On 27 February, Asagumo and Minegumo contributed to the battle of the Java Sea by fending off a trio of British destroyers, with Asagumo particularly getting the better of a gunnery duel with the destroyer HMS Electra, crippling her with gunfire before being joined by Minegumo in finishing her off. Asagumo took 4.7-inch (12 cm) shell hits in turn that forced her to temporarily halt for repairs.
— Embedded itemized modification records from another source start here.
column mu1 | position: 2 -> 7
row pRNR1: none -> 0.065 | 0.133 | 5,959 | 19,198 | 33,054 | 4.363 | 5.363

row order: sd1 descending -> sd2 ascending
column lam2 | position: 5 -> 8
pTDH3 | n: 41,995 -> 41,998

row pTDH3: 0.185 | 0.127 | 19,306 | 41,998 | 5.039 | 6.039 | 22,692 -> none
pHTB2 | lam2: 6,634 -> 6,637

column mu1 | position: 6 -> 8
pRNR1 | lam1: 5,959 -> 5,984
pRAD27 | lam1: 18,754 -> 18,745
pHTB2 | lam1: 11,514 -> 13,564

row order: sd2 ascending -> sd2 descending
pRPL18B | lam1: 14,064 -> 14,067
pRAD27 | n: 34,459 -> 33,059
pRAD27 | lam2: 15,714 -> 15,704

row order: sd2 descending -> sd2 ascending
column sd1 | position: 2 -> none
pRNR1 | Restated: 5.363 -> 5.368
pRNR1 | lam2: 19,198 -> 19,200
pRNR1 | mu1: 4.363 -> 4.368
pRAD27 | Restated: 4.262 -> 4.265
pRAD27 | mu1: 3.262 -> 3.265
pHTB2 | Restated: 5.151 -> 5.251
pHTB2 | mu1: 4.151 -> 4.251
After the fall of the Dutch East Indies the class was involved on various raids on former ABDA fleet ships escaping to Australia, where Kasumi helped to sink the 8,806-ton Dutch freighter Modjokerto while Arashio sank the Dutch minesweeper Jan Van Amstel.
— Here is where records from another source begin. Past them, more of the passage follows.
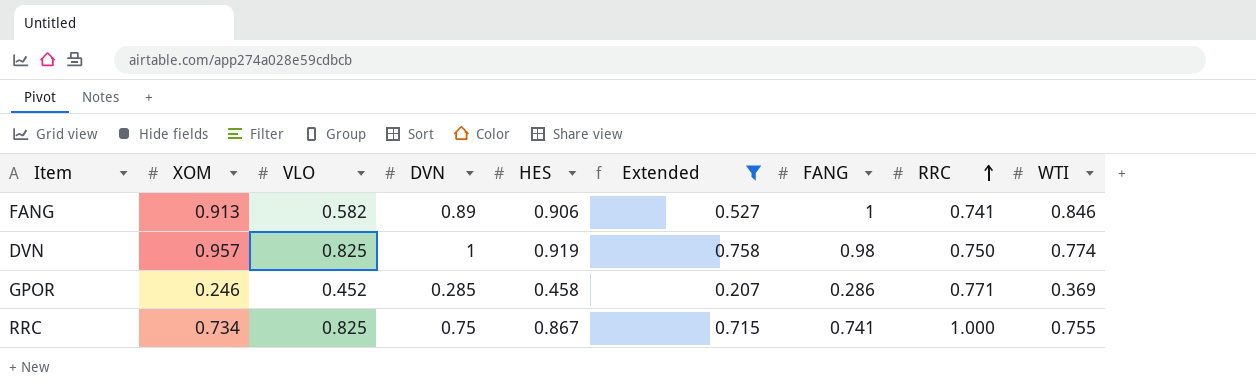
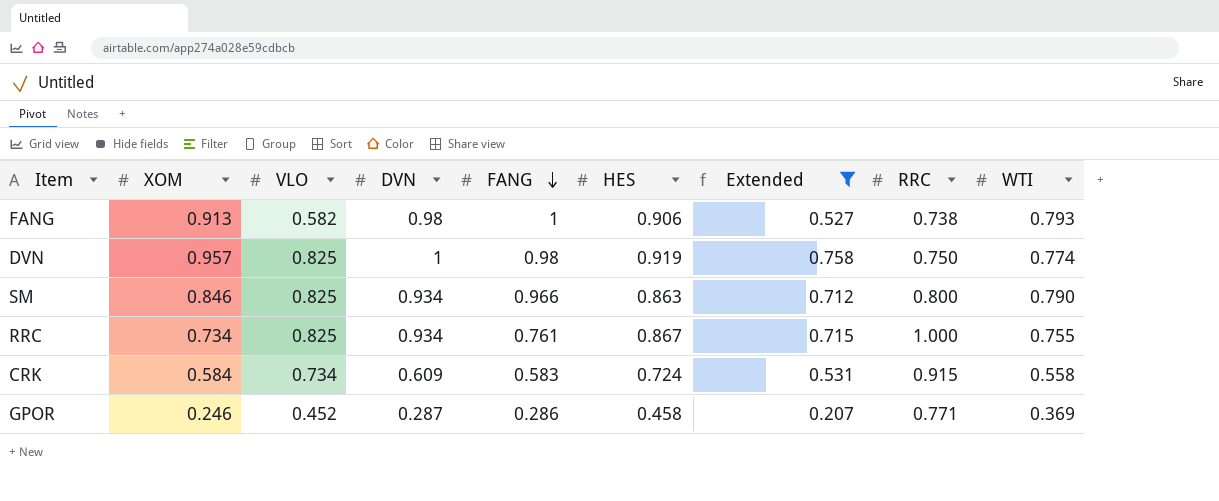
row order: RRC ascending -> FANG descending
column FANG | position: 7 -> 5
FANG | DVN: 0.89 -> 0.98
FANG | RRC: 0.741 -> 0.738
FANG | WTI: 0.846 -> 0.793
row SM: none -> 0.846 | 0.825 | 0.934 | 0.966 | 0.863 | 0.712 | 0.800 | 0.790
RRC | DVN: 0.75 -> 0.934
RRC | FANG: 0.741 -> 0.761
row CRK: none -> 0.584 | 0.734 | 0.609 | 0.583 | 0.724 | 0.531 | 0.915 | 0.558
GPOR | DVN: 0.285 -> 0.287

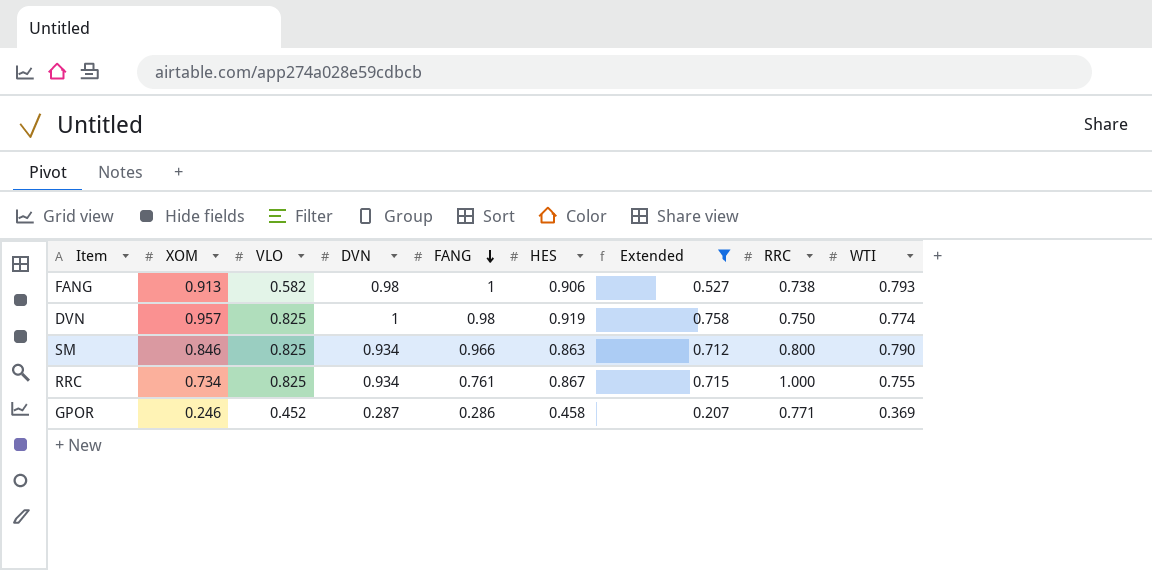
row CRK: 0.584 | 0.734 | 0.609 | 0.583 | 0.724 | 0.531 | 0.915 | 0.558 -> none

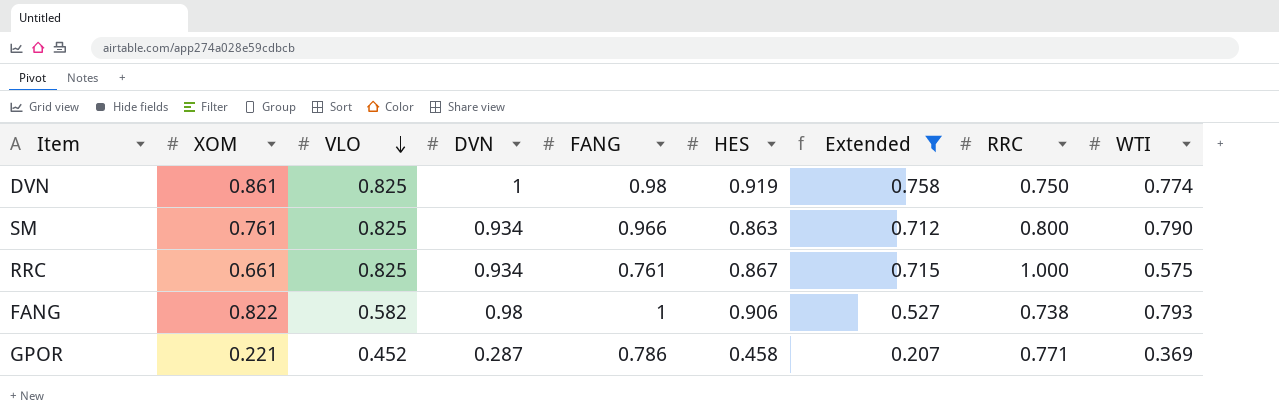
row order: FANG descending -> VLO descending
DVN | XOM: 0.957 -> 0.861
SM | XOM: 0.846 -> 0.761
RRC | XOM: 0.734 -> 0.661
RRC | WTI: 0.755 -> 0.575
FANG | XOM: 0.913 -> 0.822
GPOR | XOM: 0.246 -> 0.221
GPOR | FANG: 0.286 -> 0.786

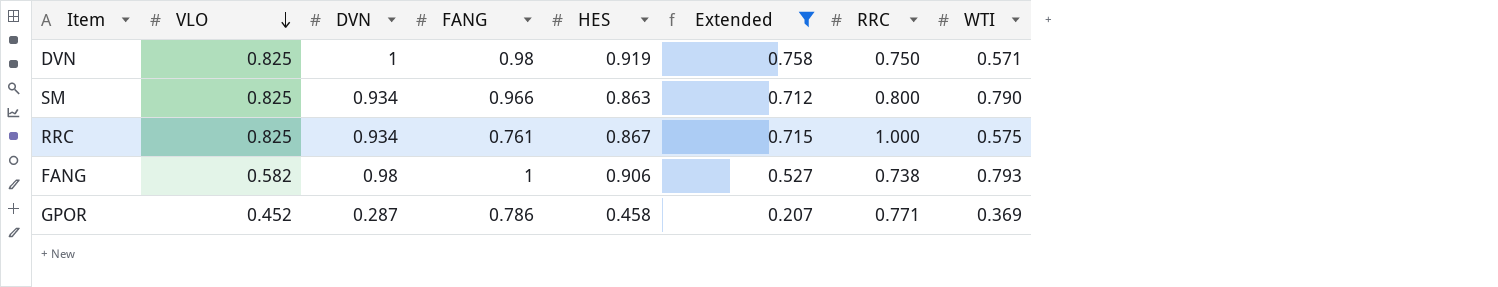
column XOM | position: 2 -> none
DVN | WTI: 0.774 -> 0.571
However, the class's glory days came to an end by the battle of Midway, 4 June, when both Asashio and Arashio were damaged by bomb hits, then a month later the class suffered its first loss as the submarine USS Growler launched a torpedo spread that sank Arare and snapped Kasumi in two. Kasumi survived this encounter and spent over a year being reconstructed. It was then on to the Guadalcanal and Solomon Islands campaign, which saw much of the same service but mixed with heavy troop and supply transport missions, plus escorting aircraft carriers at the battles of the Eastern Solomons and Santa Cruz. In October Natsugumo escorted seaplane tenders without seeing action in the battle of Cape Esperance, but in the battle's aftermath she was sunk by land-based aircraft, before the class rounded out 1942 with Asagumo's role in both naval battles of Guadalcanal. During the first battle, Asagumo led the Shiratsuyu class destroyers Murasame and Samidare, and together they charged the light cruiser USS Helena and prevented her from sinking the destroyer Amatsukaze, before they blasted the destroyer USS Monssen at point blank range, sinking her with some 39 hits. In the second battle, Asagumo fired torpedoes at the battleship USS South Dakota but inflicted no damage before rescuing survivors from the battleship Kirishima, which was sunk by the battleship USS Washington.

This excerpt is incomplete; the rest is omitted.